A participant who used ChatGPT as a marathon coach succeeded in losing 9 kg and setting a personal best, but also experienced significant side effects, drawing attention.
On April 13 local time, online media outlet Gigazine cited Bloomberg as saying Derek Wallbank, the person at the centre of the case, used ChatGPT for several months while preparing for this year’s Paris Marathon after setting it up like a training coach and nutritionist.
Wallbank decided to enter the Paris Marathon in April 2025, but after moving to California in the United States his training time fell sharply and he gained weight. With 6 months left until the marathon, he asked ChatGPT to act as both running coach and nutritionist and support him, setting his goal as “finishing the race without injury.”
The initial setup took about 1 hour. Wallbank entered records from the running app Strava, which he was already using, along with his weight, eating habits, stress factors and past injury history. Based on this, ChatGPT advised him to improve pace control, increase upper-body and core strength training, and combine long-distance training with injury management.

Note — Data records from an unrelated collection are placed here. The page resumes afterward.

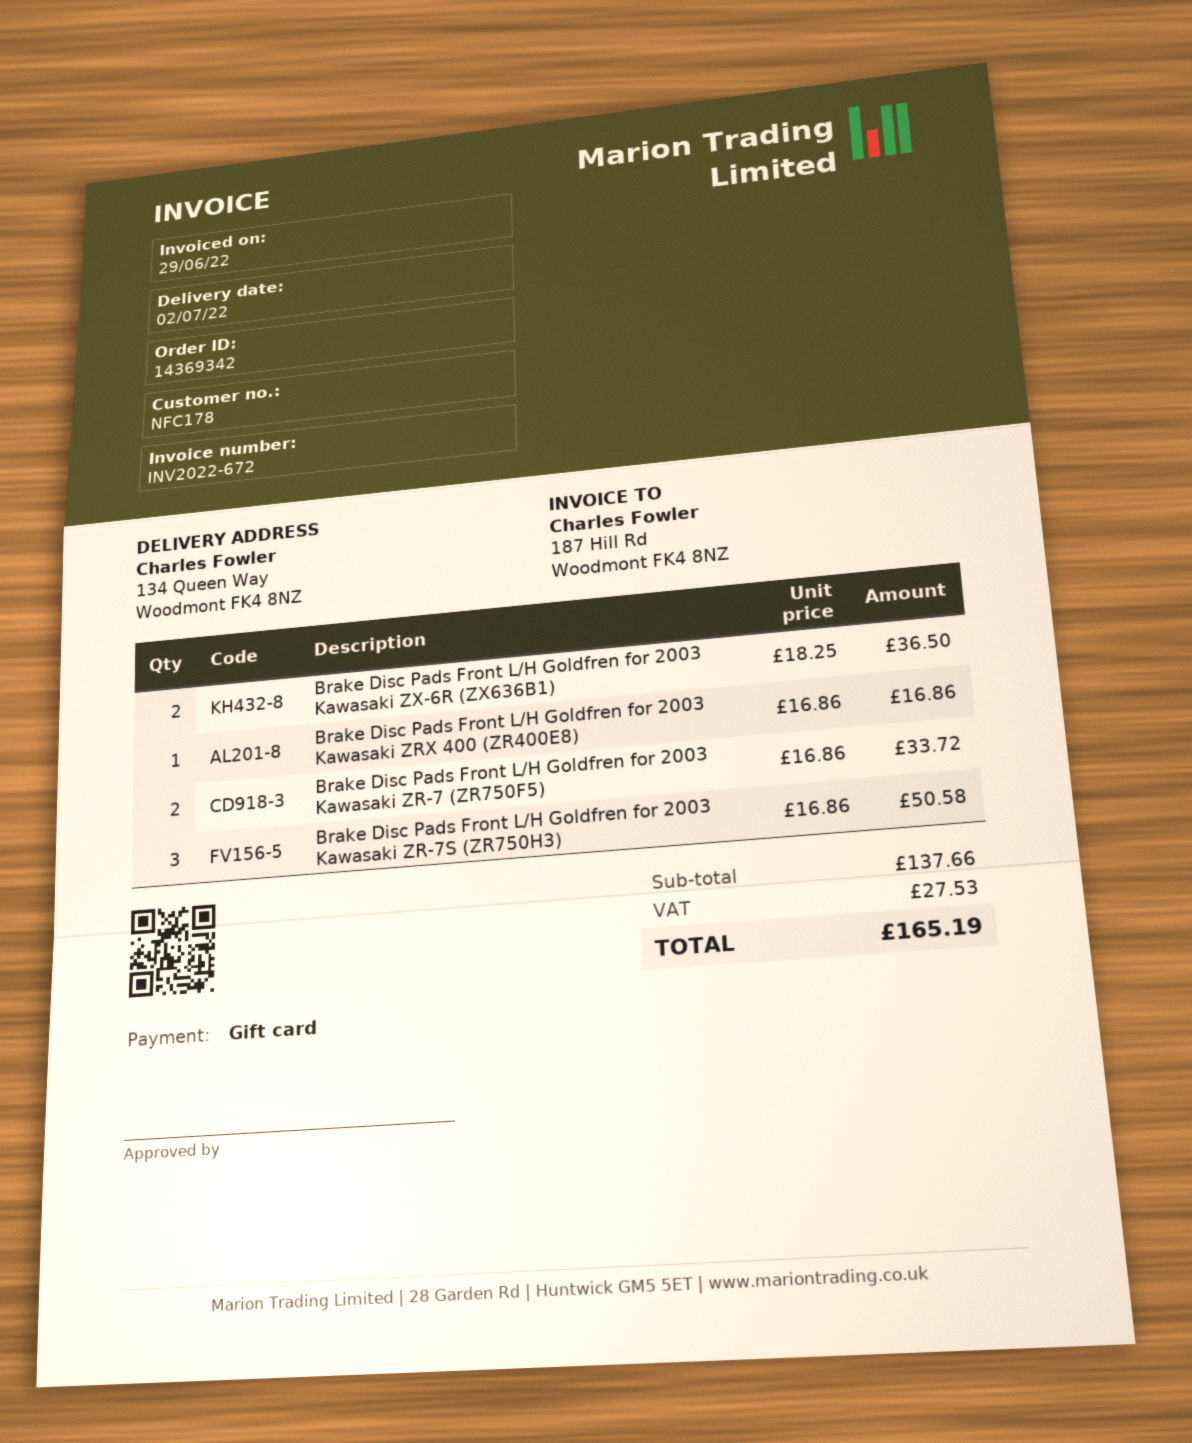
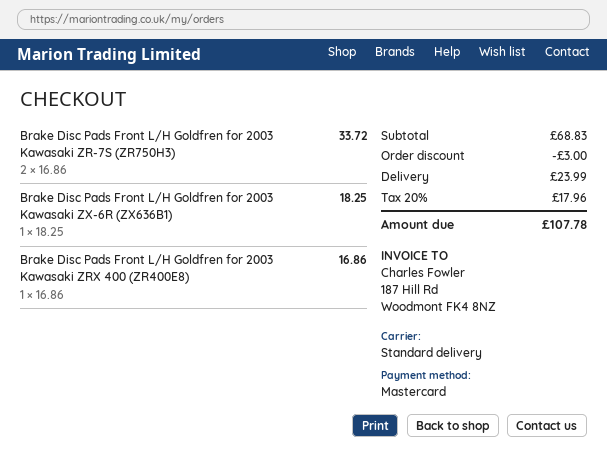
payment method: gift card -> Mastercard
Brake Disc Pads Front L/H Goldfren for 2003 Kawasaki ZX-6R (ZX636B1): 2 x 18.25 = 36.50 -> 1 x 18.25 = 18.25
Brake Disc Pads Front L/H Goldfren for 2003 Kawasaki ZR-7 (ZR750F5): 2 x 16.86 = 33.72 -> none
Brake Disc Pads Front L/H Goldfren for 2003 Kawasaki ZR-7S (ZR750H3): 3 x 16.86 = 50.58 -> 2 x 16.86 = 33.72
subtotal: 137.66 -> 68.83
discount: none -> 3.00
shipping: none -> 23.99
tax: 27.53 -> 17.96
total: 165.19 -> 107.78

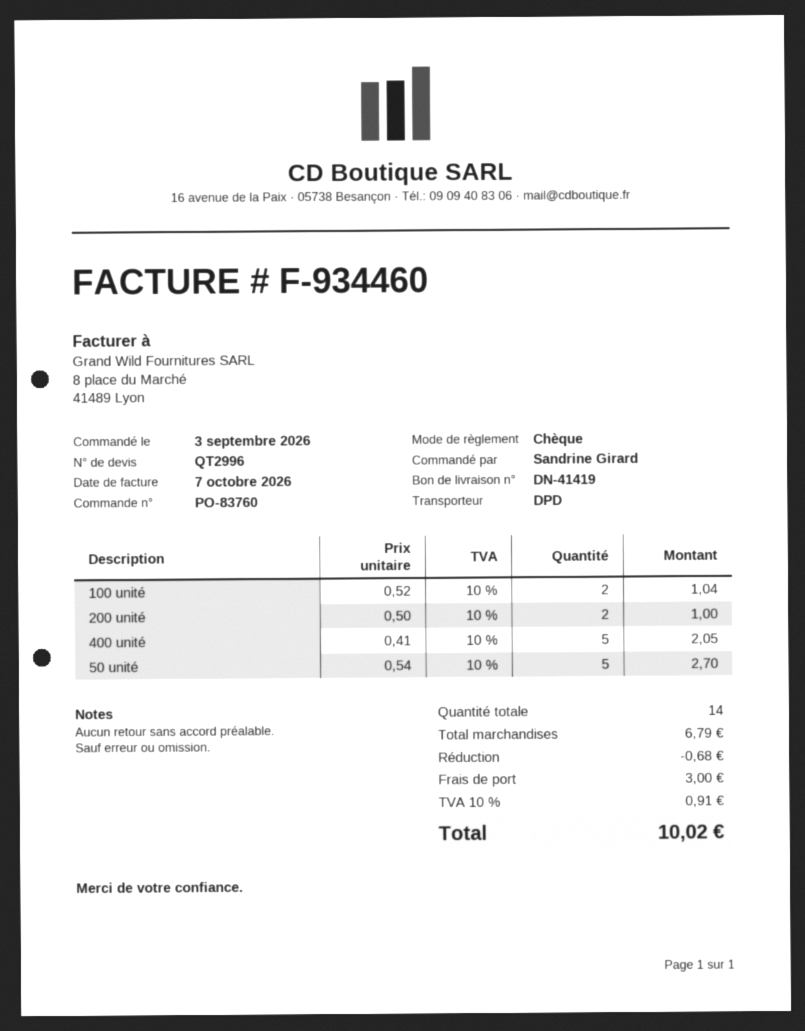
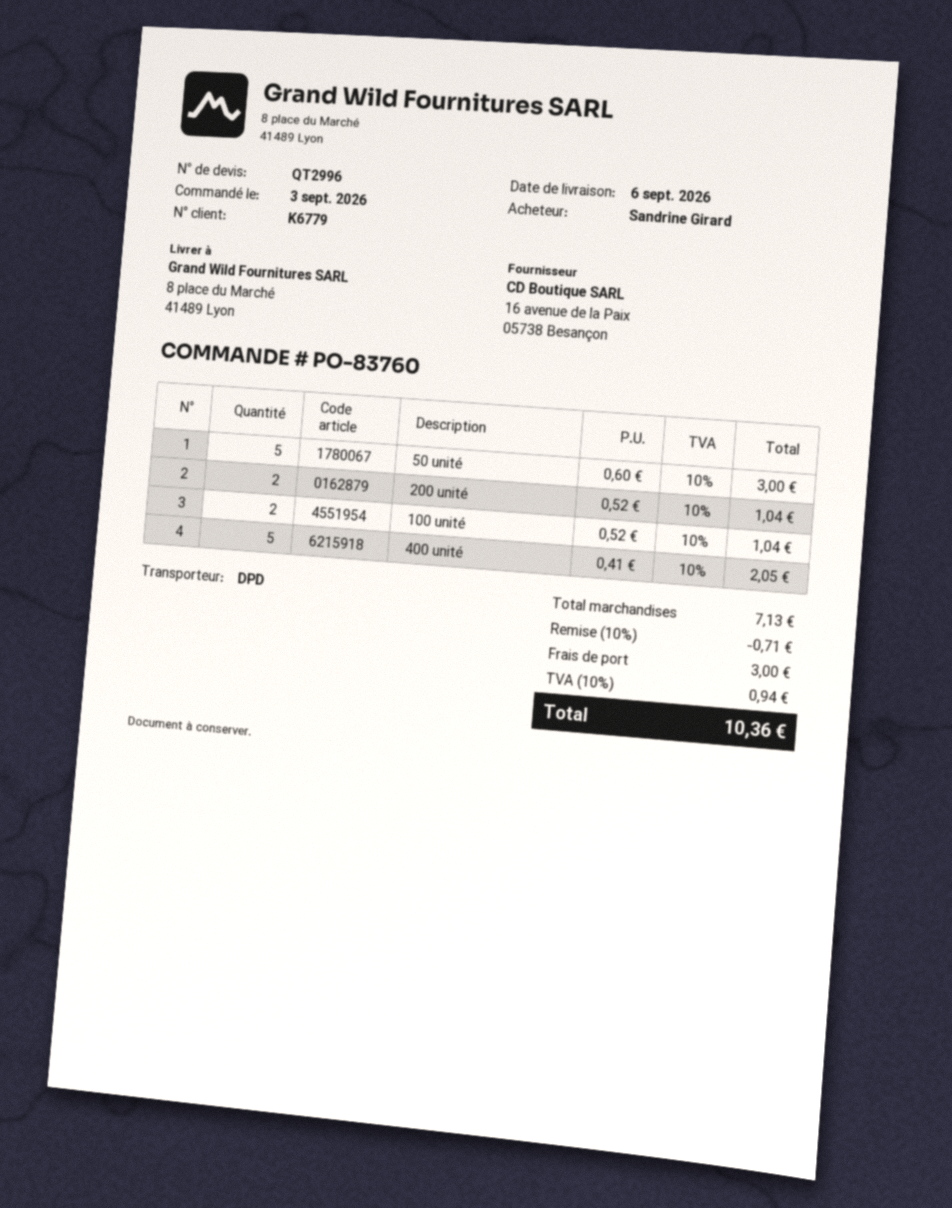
200 unité: 2 x 0.50 = 1.00 -> 2 x 0.52 = 1.04
50 unité: 5 x 0.54 = 2.70 -> 5 x 0.60 = 3.00
subtotal: 6.79 -> 7.13
discount: 0.68 -> 0.71
tax: 10% = 0.91 -> 10% = 0.94
total: 10.02 -> 10.36

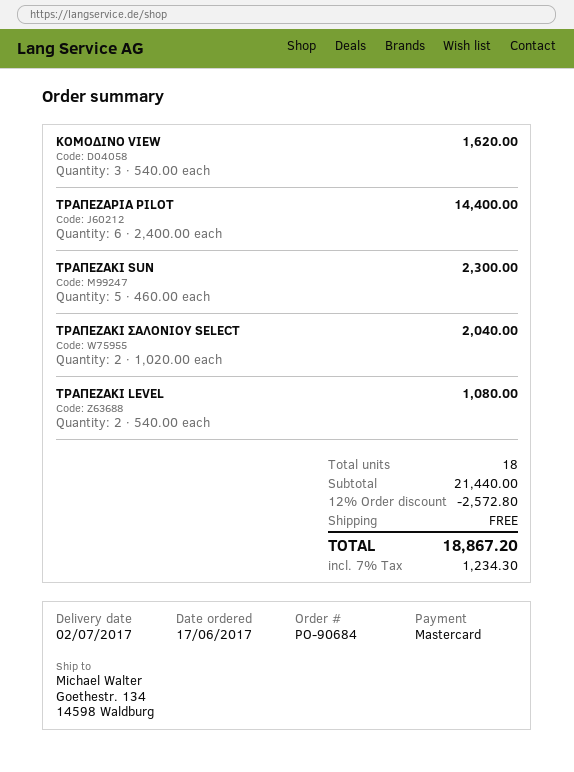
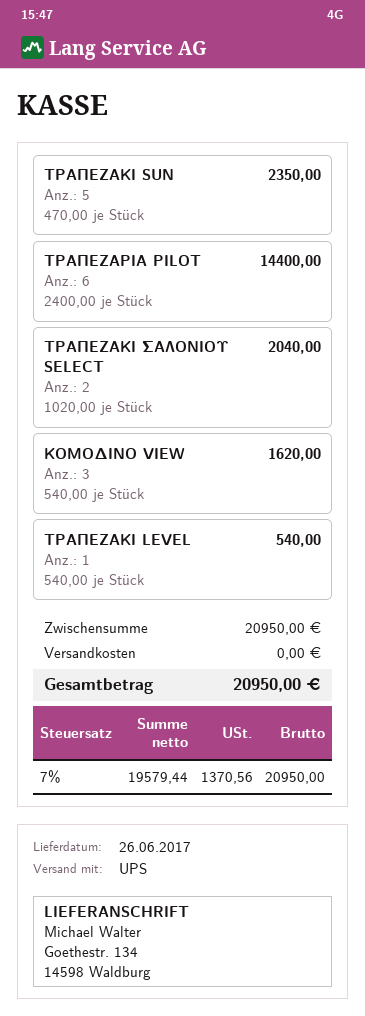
delivery date: 2017-07-02 -> 2017-06-26
ΤΡΑΠΕΖΑΚΙ SUN: 5 x 460.00 = 2300.00 -> 5 x 470.00 = 2350.00
ΤΡΑΠΕΖΑΚΙ LEVEL: 2 x 540.00 = 1080.00 -> 1 x 540.00 = 540.00
subtotal: 21440.00 -> 20950.00
discount: 12% = 2572.80 -> none
tax: 7% = 1234.30 -> 7% = 1370.56
total: 18867.20 -> 20950.00

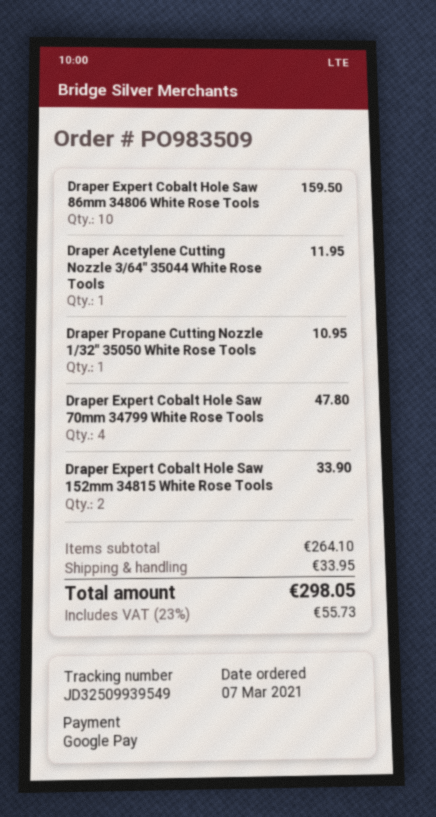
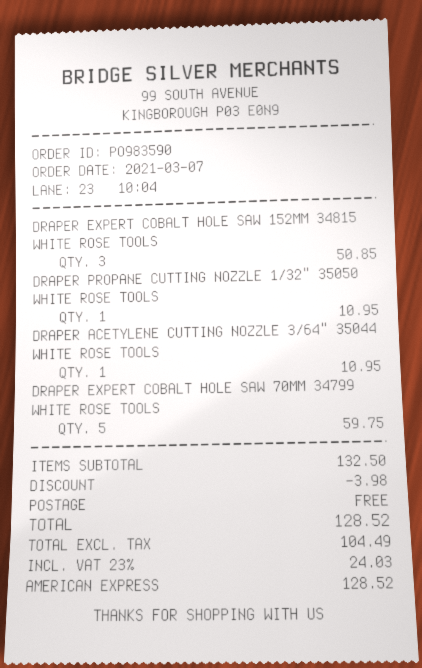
order number: PO983509 -> PO983590
payment method: Google Pay -> American Express
Draper Expert Cobalt Hole Saw 86mm 34806 White Rose Tools: 10 for 159.50 -> none
Draper Acetylene Cutting Nozzle 3/64" 35044 White Rose Tools: 1 for 11.95 -> 1 for 10.95
Draper Expert Cobalt Hole Saw 70mm 34799 White Rose Tools: 4 for 47.80 -> 5 for 59.75
Draper Expert Cobalt Hole Saw 152mm 34815 White Rose Tools: 2 for 33.90 -> 3 for 50.85
subtotal: 264.10 -> 132.50
discount: none -> 3.98
shipping: 33.95 -> 0.00
tax: 23% = 55.73 -> 23% = 24.03
total: 298.05 -> 128.52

He then used ChatGPT to plan a weekly training schedule. It consisted of gym sessions on Mondays and Fridays, interval training on Tuesdays, rest on Wednesdays, other activities such as golf on Thursdays, a 5 km run on Saturdays, and long-distance running of at least 5 km on Sundays. Wallbank logged every workout on Strava and then entered his heart rate and pace data into ChatGPT, running separate chat windows for running, nutrition and weight management.
The results were clear. After he started using ChatGPT, Wallbank lost 9 kg and achieved personal bests in the 5 km and 10 km distances. “Thanks to ChatGPT, I can run farther and faster than before,” he said.
But the limits of an artificial intelligence coach were also clear. The biggest problem was the burden of manual input. Wallbank had to enter his diet and exercise details himself several times a day. He wrote down salad ingredients and amounts one by one, and sometimes even uploaded photos to estimate portion sizes by hand. The more information he entered, the more finely ChatGPT adjusted meals and training, but the user’s logging work grew as well.
After several weeks, the consistency of its output began to waver. For example, something he said once, such as “I don’t have time to go to the gym this Monday,” was reflected as if it were an “always-on rule.” Wallbank thought ChatGPT would keep remembering what he entered like a human coach, but in reality its memory was limited.
About 3 months into training, hallucinations also appeared. “At first it was about correcting errors, but it gradually turned into annoyance,” Wallbank said. When he asked about the day’s plan, it suggested interval training instead of the scheduled workout. At other times it changed his target weight on its own and praised him for managing his weight well even though he had not reached the goal.
ChatGPT was also used to set a pace-control strategy. Wallbank planned to run for 28 minutes to the first water station, then repeat 4 minutes running and 3 minutes walking 6 times, followed by 10 minutes running and 2 minutes walking 3 times. He tested the strategy in a half marathon, but said he had to revise the plan mid-race after encountering a steep uphill climb with an elevation difference of 183 metres. Even so, he finished that half marathon in under 3 hours and recorded his second-best time for the distance.
The case shows that generative AI can have some value as a personalised training support tool, but still has clear limits in fully replacing a human coach. Despite driving results such as weight loss and faster times, the burden of manual input, memory constraints and hallucinations increased fatigue from long-term use. It highlighted both the potential and the imperfections of an AI coach.